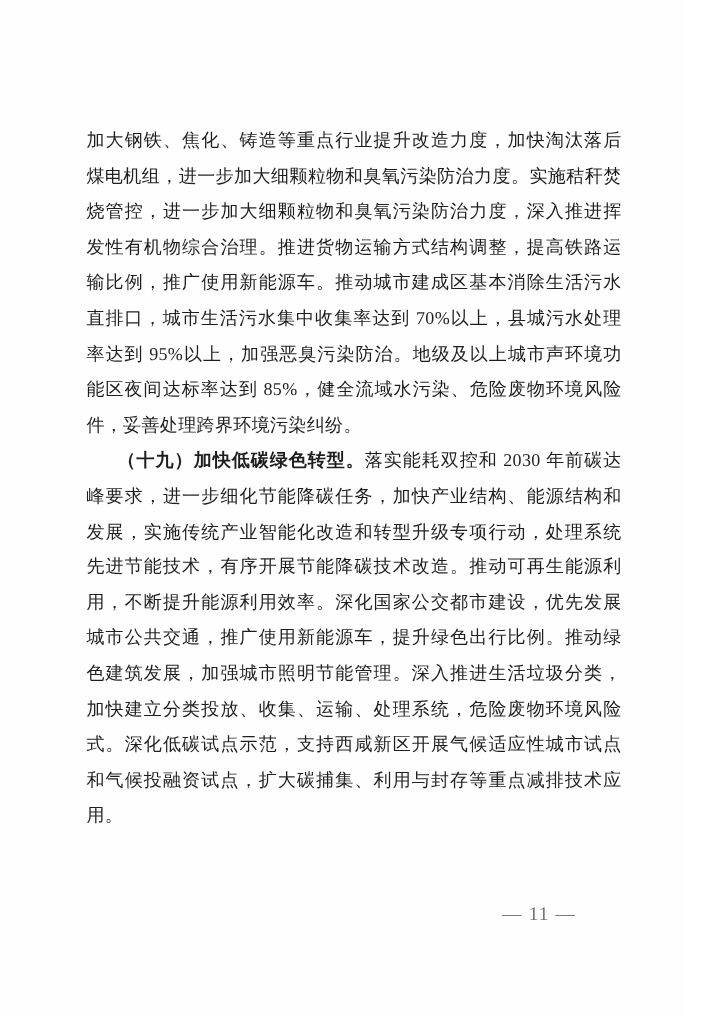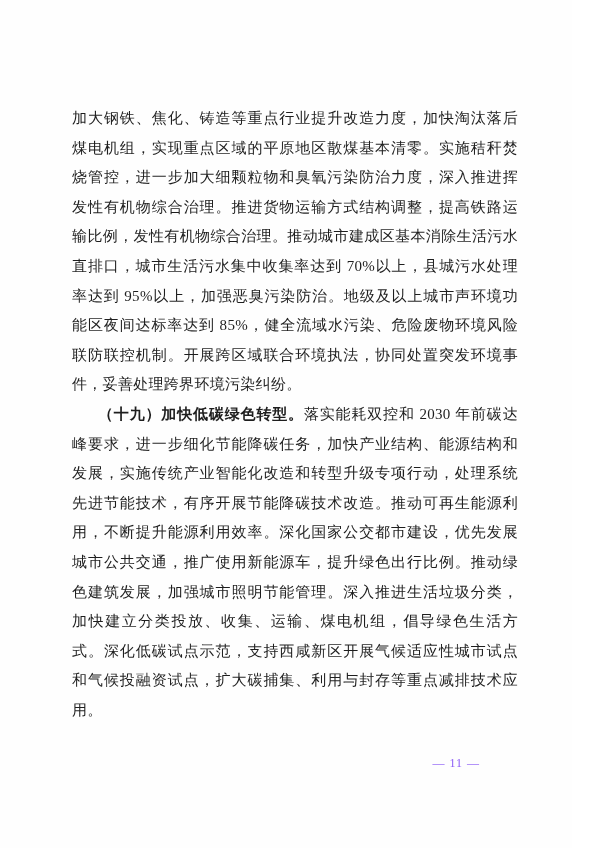--- a/index.html
+++ b/index.html
@@ -57,7 +57,7 @@
 <div class="page">
   <div class="text-block">
       <div class="line">加大钢铁、焦化、铸造等重点行业提升改造力度，加快淘汰落后</div>
-      <div class="line">煤电机组，实现重点区域的平原地区散煤基本清零。实施秸秆焚</div>
+      <div class="line">煤电机组，进一步加大细颗粒物和臭氧污染防治力度。实施秸秆焚</div>
       <div class="line">烧管控，进一步加大细颗粒物和臭氧污染防治力度，深入推进挥</div>
       <div class="line">发性有机物综合治理。推进货物运输方式结构调整，提高铁路运</div>
       <div class="line">输比例，发性有机物综合治理。推动城市建成区基本消除生活污水</div>

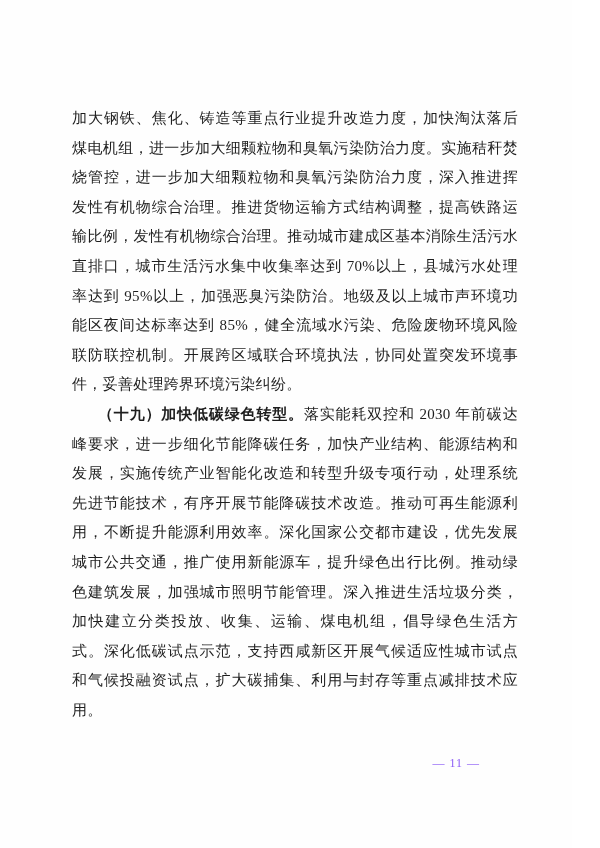--- a/index.html
+++ b/index.html
@@ -60,7 +60,7 @@
       <div class="line">煤电机组，进一步加大细颗粒物和臭氧污染防治力度。实施秸秆焚</div>
       <div class="line">烧管控，进一步加大细颗粒物和臭氧污染防治力度，深入推进挥</div>
       <div class="line">发性有机物综合治理。推进货物运输方式结构调整，提高铁路运</div>
-      <div class="line">输比例，发性有机物综合治理。推动城市建成区基本消除生活污水</div>
+      <div class="line">输比例，推广使用新能源车。推动城市建成区基本消除生活污水</div>
       <div class="line">直排口，城市生活污水集中收集率达到 70%以上，县城污水处理</div>
       <div class="line">率达到 95%以上，加强恶臭污染防治。地级及以上城市声环境功</div>
       <div class="line">能区夜间达标率达到 85%，健全流域水污染、危险废物环境风险</div>

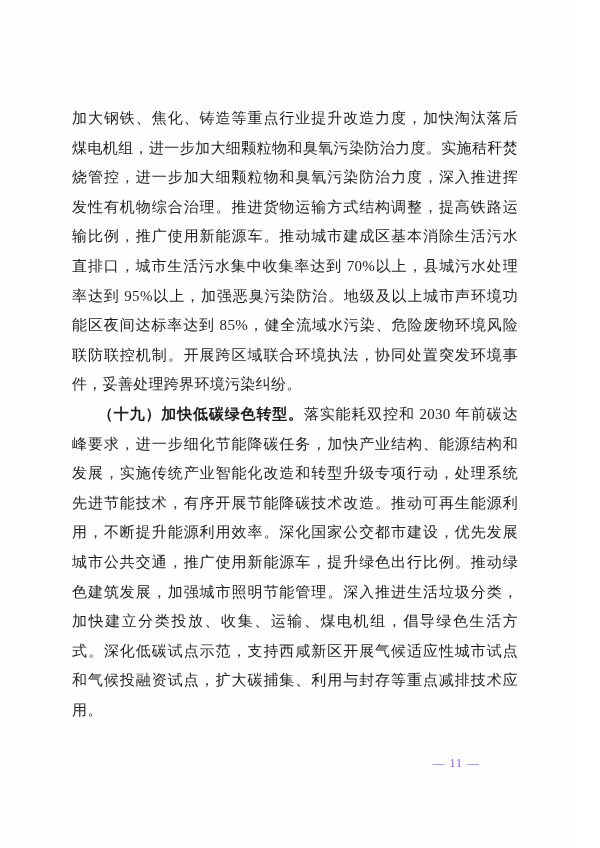--- a/index.html
+++ b/index.html
@@ -64,7 +64,6 @@
       <div class="line">直排口，城市生活污水集中收集率达到 70%以上，县城污水处理</div>
       <div class="line">率达到 95%以上，加强恶臭污染防治。地级及以上城市声环境功</div>
       <div class="line">能区夜间达标率达到 85%，健全流域水污染、危险废物环境风险</div>
-      <div class="line">联防联控机制。开展跨区域联合环境执法，协同处置突发环境事</div>
       <div class="line para-end">件，妥善处理跨界环境污染纠纷。</div>
       <div class="line indent"><span class="lead">（十九）加快低碳绿色转型。</span><span>落实能耗双控和 2030 年前碳达</span></div>
       <div class="line">峰要求，进一步细化节能降碳任务，加快产业结构、能源结构和</div>

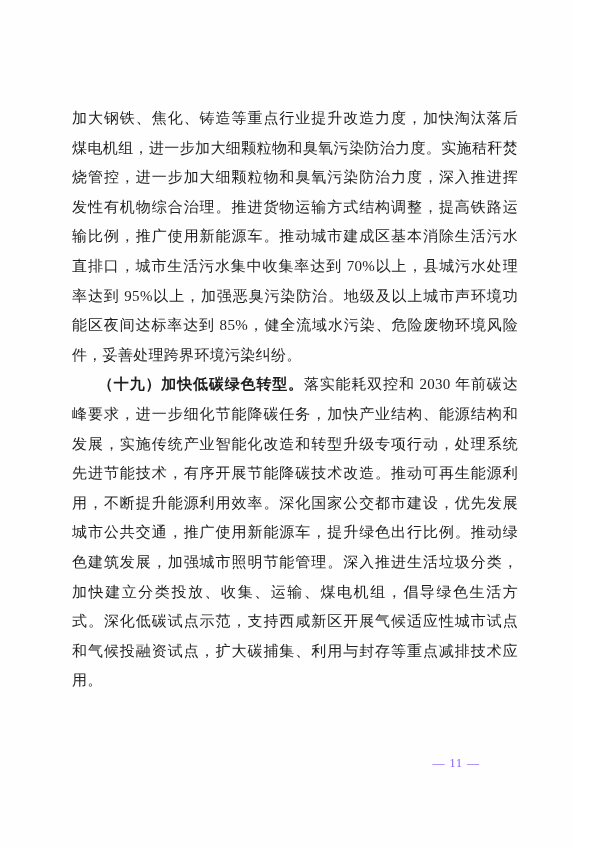--- a/index.html
+++ b/index.html
@@ -72,7 +72,7 @@
       <div class="line">用，不断提升能源利用效率。深化国家公交都市建设，优先发展</div>
       <div class="line">城市公共交通，推广使用新能源车，提升绿色出行比例。推动绿</div>
       <div class="line">色建筑发展，加强城市照明节能管理。深入推进生活垃圾分类，</div>
-      <div class="line">加快建立分类投放、收集、运输、煤电机组，倡导绿色生活方</div>
+      <div class="line">加快建立分类投放、收集、运输、处理系统，危险废物环境风险</div>
       <div class="line">式。深化低碳试点示范，支持西咸新区开展气候适应性城市试点</div>
       <div class="line">和气候投融资试点，扩大碳捕集、利用与封存等重点减排技术应</div>
       <div class="line para-end">用。</div>

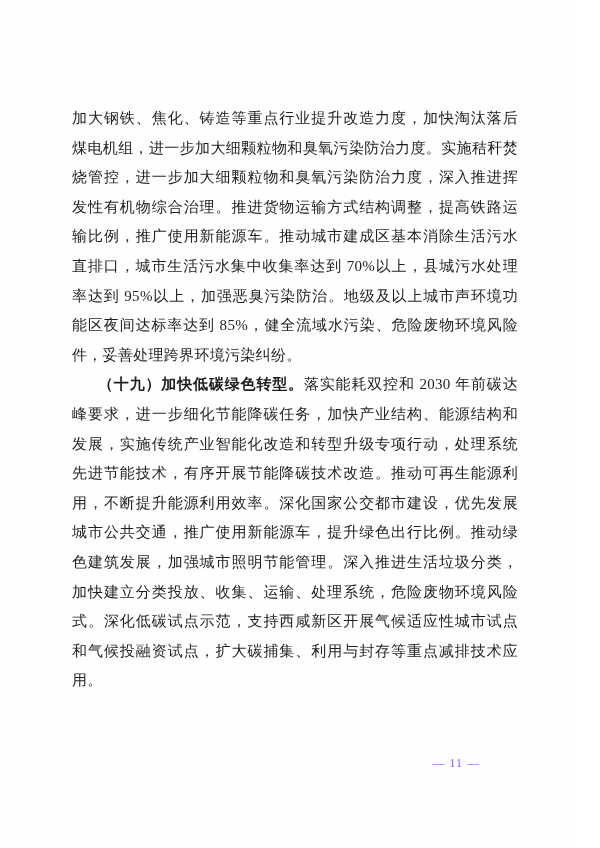--- a/index.html
+++ b/index.html
@@ -44,9 +44,9 @@
     position: absolute;
     top: 752px;
     right: 92px;
-    font-size: 12px;
+    font-size: 16px;
     line-height: 22px;
-    color: #8b5cf6;
+    color: #737373;
     letter-spacing: 1px;
     white-space: nowrap;
   }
• • •
THE TASK
None of the pictures should be reproduced; all other material above must be set down exactly.

TASK RESPONSE
--- a/index.html
+++ b/index.html
@@ -57,7 +57,7 @@
 <div class="page">
   <div class="text-block">
       <div class="line">加大钢铁、焦化、铸造等重点行业提升改造力度，加快淘汰落后</div>
-      <div class="line">煤电机组，实现重点区域的平原地区散煤基本清零。实施秸秆焚</div>
+      <div class="line">煤电机组，进一步加大细颗粒物和臭氧污染防治力度。实施秸秆焚</div>
       <div class="line">烧管控，进一步加大细颗粒物和臭氧污染防治力度，深入推进挥</div>
       <div class="line">发性有机物综合治理。推进货物运输方式结构调整，提高铁路运</div>
       <div class="line">输比例，发性有机物综合治理。推动城市建成区基本消除生活污水</div>

--- a/index.html
+++ b/index.html
@@ -60,7 +60,7 @@
       <div class="line">煤电机组，进一步加大细颗粒物和臭氧污染防治力度。实施秸秆焚</div>
       <div class="line">烧管控，进一步加大细颗粒物和臭氧污染防治力度，深入推进挥</div>
       <div class="line">发性有机物综合治理。推进货物运输方式结构调整，提高铁路运</div>
-      <div class="line">输比例，发性有机物综合治理。推动城市建成区基本消除生活污水</div>
+      <div class="line">输比例，推广使用新能源车。推动城市建成区基本消除生活污水</div>
       <div class="line">直排口，城市生活污水集中收集率达到 70%以上，县城污水处理</div>
       <div class="line">率达到 95%以上，加强恶臭污染防治。地级及以上城市声环境功</div>
       <div class="line">能区夜间达标率达到 85%，健全流域水污染、危险废物环境风险</div>

--- a/index.html
+++ b/index.html
@@ -64,7 +64,6 @@
       <div class="line">直排口，城市生活污水集中收集率达到 70%以上，县城污水处理</div>
       <div class="line">率达到 95%以上，加强恶臭污染防治。地级及以上城市声环境功</div>
       <div class="line">能区夜间达标率达到 85%，健全流域水污染、危险废物环境风险</div>
-      <div class="line">联防联控机制。开展跨区域联合环境执法，协同处置突发环境事</div>
       <div class="line para-end">件，妥善处理跨界环境污染纠纷。</div>
       <div class="line indent"><span class="lead">（十九）加快低碳绿色转型。</span><span>落实能耗双控和 2030 年前碳达</span></div>
       <div class="line">峰要求，进一步细化节能降碳任务，加快产业结构、能源结构和</div>

--- a/index.html
+++ b/index.html
@@ -72,7 +72,7 @@
       <div class="line">用，不断提升能源利用效率。深化国家公交都市建设，优先发展</div>
       <div class="line">城市公共交通，推广使用新能源车，提升绿色出行比例。推动绿</div>
       <div class="line">色建筑发展，加强城市照明节能管理。深入推进生活垃圾分类，</div>
-      <div class="line">加快建立分类投放、收集、运输、煤电机组，倡导绿色生活方</div>
+      <div class="line">加快建立分类投放、收集、运输、处理系统，危险废物环境风险</div>
       <div class="line">式。深化低碳试点示范，支持西咸新区开展气候适应性城市试点</div>
       <div class="line">和气候投融资试点，扩大碳捕集、利用与封存等重点减排技术应</div>
       <div class="line para-end">用。</div>

--- a/index.html
+++ b/index.html
@@ -44,9 +44,9 @@
     position: absolute;
     top: 752px;
     right: 92px;
-    font-size: 12px;
+    font-size: 16px;
     line-height: 22px;
-    color: #8b5cf6;
+    color: #737373;
     letter-spacing: 1px;
     white-space: nowrap;
   }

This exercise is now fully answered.